Nothing should differ. Repeat every record as written.

Data section section start

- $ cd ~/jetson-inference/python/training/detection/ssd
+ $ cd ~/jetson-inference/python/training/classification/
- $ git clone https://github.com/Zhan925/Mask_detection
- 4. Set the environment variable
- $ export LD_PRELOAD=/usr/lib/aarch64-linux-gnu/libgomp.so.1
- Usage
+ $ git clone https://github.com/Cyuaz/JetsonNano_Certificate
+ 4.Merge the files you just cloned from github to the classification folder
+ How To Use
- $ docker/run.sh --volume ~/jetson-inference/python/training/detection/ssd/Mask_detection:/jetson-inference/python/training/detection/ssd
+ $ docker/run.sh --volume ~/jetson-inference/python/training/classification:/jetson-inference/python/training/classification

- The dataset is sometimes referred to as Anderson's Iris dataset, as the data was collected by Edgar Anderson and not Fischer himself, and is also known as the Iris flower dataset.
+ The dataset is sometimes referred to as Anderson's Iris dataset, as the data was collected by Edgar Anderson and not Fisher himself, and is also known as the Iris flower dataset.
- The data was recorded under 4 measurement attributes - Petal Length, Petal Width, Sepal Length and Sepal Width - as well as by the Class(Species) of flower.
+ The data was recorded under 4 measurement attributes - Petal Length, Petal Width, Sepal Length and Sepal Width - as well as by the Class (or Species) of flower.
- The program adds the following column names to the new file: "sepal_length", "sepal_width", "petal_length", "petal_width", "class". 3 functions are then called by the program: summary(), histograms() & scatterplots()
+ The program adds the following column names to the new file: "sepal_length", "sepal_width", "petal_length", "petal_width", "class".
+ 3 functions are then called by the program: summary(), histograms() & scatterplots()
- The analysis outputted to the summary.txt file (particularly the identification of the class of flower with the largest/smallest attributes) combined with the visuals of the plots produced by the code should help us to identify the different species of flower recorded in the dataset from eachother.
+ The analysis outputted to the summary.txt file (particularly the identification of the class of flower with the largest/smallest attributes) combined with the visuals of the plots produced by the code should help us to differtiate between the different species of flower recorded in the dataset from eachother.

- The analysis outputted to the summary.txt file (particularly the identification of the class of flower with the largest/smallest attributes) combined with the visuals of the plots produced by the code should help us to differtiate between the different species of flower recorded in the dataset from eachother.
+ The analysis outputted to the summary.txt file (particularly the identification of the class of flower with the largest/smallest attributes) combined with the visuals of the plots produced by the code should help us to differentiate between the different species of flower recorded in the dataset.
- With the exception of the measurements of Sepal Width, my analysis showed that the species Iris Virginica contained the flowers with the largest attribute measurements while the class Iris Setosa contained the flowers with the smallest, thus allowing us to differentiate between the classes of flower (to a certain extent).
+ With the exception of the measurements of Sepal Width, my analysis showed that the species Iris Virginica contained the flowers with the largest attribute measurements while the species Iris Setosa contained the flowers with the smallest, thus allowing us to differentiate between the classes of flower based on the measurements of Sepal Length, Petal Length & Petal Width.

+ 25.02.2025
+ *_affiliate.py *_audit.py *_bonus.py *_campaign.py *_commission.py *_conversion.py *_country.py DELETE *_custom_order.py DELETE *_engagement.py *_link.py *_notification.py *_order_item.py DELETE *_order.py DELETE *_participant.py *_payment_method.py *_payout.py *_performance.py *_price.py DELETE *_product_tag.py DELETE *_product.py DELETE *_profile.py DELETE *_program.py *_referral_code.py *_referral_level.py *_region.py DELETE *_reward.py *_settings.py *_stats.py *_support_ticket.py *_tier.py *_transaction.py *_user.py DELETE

Data section section end

Response to the task —
- $ cd ~/jetson-inference/python/training/detection/ssd
+ $ cd ~/jetson-inference/python/training/classification/
- $ git clone https://github.com/Zhan925/Mask_detection
- 4. Set the environment variable
- $ export LD_PRELOAD=/usr/lib/aarch64-linux-gnu/libgomp.so.1
- Usage
+ $ git clone https://github.com/Cyuaz/JetsonNano_Certificate
+ 4.Merge the files you just cloned from github to the classification folder
+ How To Use
- $ docker/run.sh --volume ~/jetson-inference/python/training/detection/ssd/Mask_detection:/jetson-inference/python/training/detection/ssd
+ $ docker/run.sh --volume ~/jetson-inference/python/training/classification:/jetson-inference/python/training/classification

- The dataset is sometimes referred to as Anderson's Iris dataset, as the data was collected by Edgar Anderson and not Fischer himself, and is also known as the Iris flower dataset.
+ The dataset is sometimes referred to as Anderson's Iris dataset, as the data was collected by Edgar Anderson and not Fisher himself, and is also known as the Iris flower dataset.
- The data was recorded under 4 measurement attributes - Petal Length, Petal Width, Sepal Length and Sepal Width - as well as by the Class(Species) of flower.
+ The data was recorded under 4 measurement attributes - Petal Length, Petal Width, Sepal Length and Sepal Width - as well as by the Class (or Species) of flower.
- The program adds the following column names to the new file: "sepal_length", "sepal_width", "petal_length", "petal_width", "class". 3 functions are then called by the program: summary(), histograms() & scatterplots()
+ The program adds the following column names to the new file: "sepal_length", "sepal_width", "petal_length", "petal_width", "class".
+ 3 functions are then called by the program: summary(), histograms() & scatterplots()
- The analysis outputted to the summary.txt file (particularly the identification of the class of flower with the largest/smallest attributes) combined with the visuals of the plots produced by the code should help us to identify the different species of flower recorded in the dataset from eachother.
+ The analysis outputted to the summary.txt file (particularly the identification of the class of flower with the largest/smallest attributes) combined with the visuals of the plots produced by the code should help us to differtiate between the different species of flower recorded in the dataset from eachother.

- The analysis outputted to the summary.txt file (particularly the identification of the class of flower with the largest/smallest attributes) combined with the visuals of the plots produced by the code should help us to differtiate between the different species of flower recorded in the dataset from eachother.
+ The analysis outputted to the summary.txt file (particularly the identification of the class of flower with the largest/smallest attributes) combined with the visuals of the plots produced by the code should help us to differentiate between the different species of flower recorded in the dataset.
- With the exception of the measurements of Sepal Width, my analysis showed that the species Iris Virginica contained the flowers with the largest attribute measurements while the class Iris Setosa contained the flowers with the smallest, thus allowing us to differentiate between the classes of flower (to a certain extent).
+ With the exception of the measurements of Sepal Width, my analysis showed that the species Iris Virginica contained the flowers with the largest attribute measurements while the species Iris Setosa contained the flowers with the smallest, thus allowing us to differentiate between the classes of flower based on the measurements of Sepal Length, Petal Length & Petal Width.

+ 25.02.2025
+ *_affiliate.py *_audit.py *_bonus.py *_campaign.py *_commission.py *_conversion.py *_country.py DELETE *_custom_order.py DELETE *_engagement.py *_link.py *_notification.py *_order_item.py DELETE *_order.py DELETE *_participant.py *_payment_method.py *_payout.py *_performance.py *_price.py DELETE *_product_tag.py DELETE *_product.py DELETE *_profile.py DELETE *_program.py *_referral_code.py *_referral_level.py *_region.py DELETE *_reward.py *_settings.py *_stats.py *_support_ticket.py *_tier.py *_transaction.py *_user.py DELETE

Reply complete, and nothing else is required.